__Exercise objective__: One part of the entries below is wanted: the lines from the one containing "[119,1003,182,1016] everytime. ->" through the one containing "[305,1953,365,1969] Qt 5.10;". Write those out exactly and nothing else.

----------

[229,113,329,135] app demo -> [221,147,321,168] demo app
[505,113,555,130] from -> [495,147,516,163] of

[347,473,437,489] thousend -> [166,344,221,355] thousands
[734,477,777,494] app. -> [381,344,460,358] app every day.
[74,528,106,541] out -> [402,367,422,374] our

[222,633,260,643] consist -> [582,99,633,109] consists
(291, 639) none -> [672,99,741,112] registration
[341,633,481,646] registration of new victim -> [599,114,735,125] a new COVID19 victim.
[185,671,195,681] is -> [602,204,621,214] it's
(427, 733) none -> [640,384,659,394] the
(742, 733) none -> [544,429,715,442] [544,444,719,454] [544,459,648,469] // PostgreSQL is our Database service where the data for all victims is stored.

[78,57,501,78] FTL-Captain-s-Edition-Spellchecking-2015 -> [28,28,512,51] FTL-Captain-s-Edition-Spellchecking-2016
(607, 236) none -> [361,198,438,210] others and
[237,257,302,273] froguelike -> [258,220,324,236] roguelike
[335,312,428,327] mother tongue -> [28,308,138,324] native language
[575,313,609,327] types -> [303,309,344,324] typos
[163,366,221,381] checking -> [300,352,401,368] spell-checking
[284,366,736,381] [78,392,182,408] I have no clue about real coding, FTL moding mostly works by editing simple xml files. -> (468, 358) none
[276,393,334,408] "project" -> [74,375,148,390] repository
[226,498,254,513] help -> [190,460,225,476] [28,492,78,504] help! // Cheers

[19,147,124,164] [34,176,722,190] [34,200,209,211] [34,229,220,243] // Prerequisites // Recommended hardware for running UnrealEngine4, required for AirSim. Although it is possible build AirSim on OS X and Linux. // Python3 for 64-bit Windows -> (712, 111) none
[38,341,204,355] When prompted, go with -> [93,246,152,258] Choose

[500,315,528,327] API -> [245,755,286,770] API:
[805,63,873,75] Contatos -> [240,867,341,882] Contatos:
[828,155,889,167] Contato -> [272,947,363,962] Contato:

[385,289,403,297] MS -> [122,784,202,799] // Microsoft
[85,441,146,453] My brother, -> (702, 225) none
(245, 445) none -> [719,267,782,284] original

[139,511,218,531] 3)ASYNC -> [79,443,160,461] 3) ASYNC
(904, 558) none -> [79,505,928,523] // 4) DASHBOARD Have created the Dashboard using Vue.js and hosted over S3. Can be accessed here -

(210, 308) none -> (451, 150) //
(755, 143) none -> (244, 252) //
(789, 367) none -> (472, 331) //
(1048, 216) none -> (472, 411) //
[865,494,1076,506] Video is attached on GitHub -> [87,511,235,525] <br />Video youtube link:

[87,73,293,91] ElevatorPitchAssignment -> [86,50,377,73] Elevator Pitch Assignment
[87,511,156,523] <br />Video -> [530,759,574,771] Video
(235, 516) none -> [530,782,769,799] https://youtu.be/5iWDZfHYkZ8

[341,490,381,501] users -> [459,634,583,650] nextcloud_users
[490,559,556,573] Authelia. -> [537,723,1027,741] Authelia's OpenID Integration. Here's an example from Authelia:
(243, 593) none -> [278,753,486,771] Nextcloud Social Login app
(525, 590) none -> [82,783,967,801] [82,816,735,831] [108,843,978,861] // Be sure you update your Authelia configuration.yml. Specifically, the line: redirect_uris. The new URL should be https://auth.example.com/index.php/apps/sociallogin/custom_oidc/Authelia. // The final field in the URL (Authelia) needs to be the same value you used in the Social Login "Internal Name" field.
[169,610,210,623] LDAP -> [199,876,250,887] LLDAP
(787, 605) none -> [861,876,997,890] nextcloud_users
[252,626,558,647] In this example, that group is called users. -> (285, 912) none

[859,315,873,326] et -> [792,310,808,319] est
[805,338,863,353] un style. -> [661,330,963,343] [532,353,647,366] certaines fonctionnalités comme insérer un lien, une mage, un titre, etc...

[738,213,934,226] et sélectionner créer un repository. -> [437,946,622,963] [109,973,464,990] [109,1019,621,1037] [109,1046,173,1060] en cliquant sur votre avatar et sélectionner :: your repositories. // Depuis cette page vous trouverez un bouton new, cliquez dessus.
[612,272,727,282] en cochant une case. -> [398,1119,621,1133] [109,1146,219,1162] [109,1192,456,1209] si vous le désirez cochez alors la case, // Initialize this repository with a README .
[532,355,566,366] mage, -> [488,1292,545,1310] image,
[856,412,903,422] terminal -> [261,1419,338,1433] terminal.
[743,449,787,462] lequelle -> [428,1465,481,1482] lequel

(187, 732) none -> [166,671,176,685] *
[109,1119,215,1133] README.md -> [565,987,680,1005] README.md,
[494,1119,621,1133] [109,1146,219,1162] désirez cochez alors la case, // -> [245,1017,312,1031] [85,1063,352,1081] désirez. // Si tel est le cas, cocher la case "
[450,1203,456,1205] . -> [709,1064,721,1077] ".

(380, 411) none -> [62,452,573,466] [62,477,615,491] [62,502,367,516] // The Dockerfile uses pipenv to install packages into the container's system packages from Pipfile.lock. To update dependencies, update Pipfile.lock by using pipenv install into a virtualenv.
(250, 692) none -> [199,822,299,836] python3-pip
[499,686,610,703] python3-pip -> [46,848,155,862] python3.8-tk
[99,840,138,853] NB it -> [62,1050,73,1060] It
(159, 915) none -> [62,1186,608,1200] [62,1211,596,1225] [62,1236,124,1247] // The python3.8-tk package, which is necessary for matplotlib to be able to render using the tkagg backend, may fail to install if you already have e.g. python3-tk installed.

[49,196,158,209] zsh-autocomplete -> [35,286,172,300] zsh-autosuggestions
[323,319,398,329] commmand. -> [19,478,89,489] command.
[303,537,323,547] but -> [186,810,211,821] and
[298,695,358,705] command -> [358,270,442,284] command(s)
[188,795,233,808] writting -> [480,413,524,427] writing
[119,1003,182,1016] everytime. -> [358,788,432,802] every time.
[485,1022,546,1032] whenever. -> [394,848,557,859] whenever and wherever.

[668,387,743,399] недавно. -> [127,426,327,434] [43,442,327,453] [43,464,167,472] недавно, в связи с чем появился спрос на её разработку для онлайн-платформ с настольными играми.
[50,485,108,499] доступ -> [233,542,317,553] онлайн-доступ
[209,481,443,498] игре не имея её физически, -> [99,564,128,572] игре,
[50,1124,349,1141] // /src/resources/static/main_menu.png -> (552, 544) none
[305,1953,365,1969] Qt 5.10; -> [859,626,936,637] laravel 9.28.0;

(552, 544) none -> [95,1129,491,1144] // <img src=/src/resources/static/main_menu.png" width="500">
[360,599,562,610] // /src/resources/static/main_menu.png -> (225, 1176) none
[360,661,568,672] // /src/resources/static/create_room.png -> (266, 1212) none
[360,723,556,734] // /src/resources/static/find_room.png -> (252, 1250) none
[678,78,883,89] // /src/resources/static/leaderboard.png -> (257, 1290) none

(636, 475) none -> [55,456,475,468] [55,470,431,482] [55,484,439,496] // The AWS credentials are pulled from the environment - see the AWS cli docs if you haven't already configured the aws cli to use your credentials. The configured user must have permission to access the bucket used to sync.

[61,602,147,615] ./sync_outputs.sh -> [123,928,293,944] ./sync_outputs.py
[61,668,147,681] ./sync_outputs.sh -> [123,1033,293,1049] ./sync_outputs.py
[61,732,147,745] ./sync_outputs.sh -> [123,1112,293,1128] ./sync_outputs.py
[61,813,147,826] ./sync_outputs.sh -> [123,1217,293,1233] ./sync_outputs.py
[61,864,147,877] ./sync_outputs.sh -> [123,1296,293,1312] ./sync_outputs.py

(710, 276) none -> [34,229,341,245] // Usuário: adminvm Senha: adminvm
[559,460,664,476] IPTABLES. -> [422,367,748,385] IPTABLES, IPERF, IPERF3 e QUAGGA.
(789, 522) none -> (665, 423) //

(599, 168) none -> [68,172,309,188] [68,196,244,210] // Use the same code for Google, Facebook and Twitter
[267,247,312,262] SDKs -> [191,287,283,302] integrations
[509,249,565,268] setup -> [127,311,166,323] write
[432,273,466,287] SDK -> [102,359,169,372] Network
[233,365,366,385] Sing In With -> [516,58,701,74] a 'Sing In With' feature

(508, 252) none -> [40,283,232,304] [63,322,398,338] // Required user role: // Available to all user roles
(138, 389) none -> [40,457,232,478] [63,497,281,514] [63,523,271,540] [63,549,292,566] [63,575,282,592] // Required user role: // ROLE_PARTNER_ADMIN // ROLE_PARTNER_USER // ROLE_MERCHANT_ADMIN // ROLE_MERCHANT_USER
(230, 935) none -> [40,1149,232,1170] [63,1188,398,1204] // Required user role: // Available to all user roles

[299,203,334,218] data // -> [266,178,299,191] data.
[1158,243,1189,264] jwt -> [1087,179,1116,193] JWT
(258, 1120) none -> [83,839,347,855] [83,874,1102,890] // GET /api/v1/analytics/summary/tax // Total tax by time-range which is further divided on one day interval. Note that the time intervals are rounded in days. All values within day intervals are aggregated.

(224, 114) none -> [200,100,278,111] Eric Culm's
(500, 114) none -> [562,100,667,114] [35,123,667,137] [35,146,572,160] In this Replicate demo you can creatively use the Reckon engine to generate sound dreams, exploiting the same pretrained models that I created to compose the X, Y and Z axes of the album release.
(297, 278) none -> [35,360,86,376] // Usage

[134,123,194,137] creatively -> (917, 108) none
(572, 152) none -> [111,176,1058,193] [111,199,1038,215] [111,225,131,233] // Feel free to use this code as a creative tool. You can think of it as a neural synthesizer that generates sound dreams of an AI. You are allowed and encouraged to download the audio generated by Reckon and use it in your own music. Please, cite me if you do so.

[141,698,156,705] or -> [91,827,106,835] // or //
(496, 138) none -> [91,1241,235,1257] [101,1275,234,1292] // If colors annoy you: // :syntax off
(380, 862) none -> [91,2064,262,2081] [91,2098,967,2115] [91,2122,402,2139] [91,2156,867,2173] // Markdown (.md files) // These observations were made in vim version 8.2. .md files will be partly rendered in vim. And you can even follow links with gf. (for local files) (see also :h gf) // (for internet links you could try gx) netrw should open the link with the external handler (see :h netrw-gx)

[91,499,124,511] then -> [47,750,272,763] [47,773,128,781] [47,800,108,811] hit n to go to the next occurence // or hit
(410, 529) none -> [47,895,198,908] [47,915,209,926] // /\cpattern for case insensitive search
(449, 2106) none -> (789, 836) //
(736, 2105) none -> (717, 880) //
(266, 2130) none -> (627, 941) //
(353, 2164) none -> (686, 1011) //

----------

__Result__:
[119,1003,182,1016] everytime. -> [358,788,432,802] every time.
[485,1022,546,1032] whenever. -> [394,848,557,859] whenever and wherever.

[668,387,743,399] недавно. -> [127,426,327,434] [43,442,327,453] [43,464,167,472] недавно, в связи с чем появился спрос на её разработку для онлайн-платформ с настольными играми.
[50,485,108,499] доступ -> [233,542,317,553] онлайн-доступ
[209,481,443,498] игре не имея её физически, -> [99,564,128,572] игре,
[50,1124,349,1141] // /src/resources/static/main_menu.png -> (552, 544) none
[305,1953,365,1969] Qt 5.10; -> [859,626,936,637] laravel 9.28.0;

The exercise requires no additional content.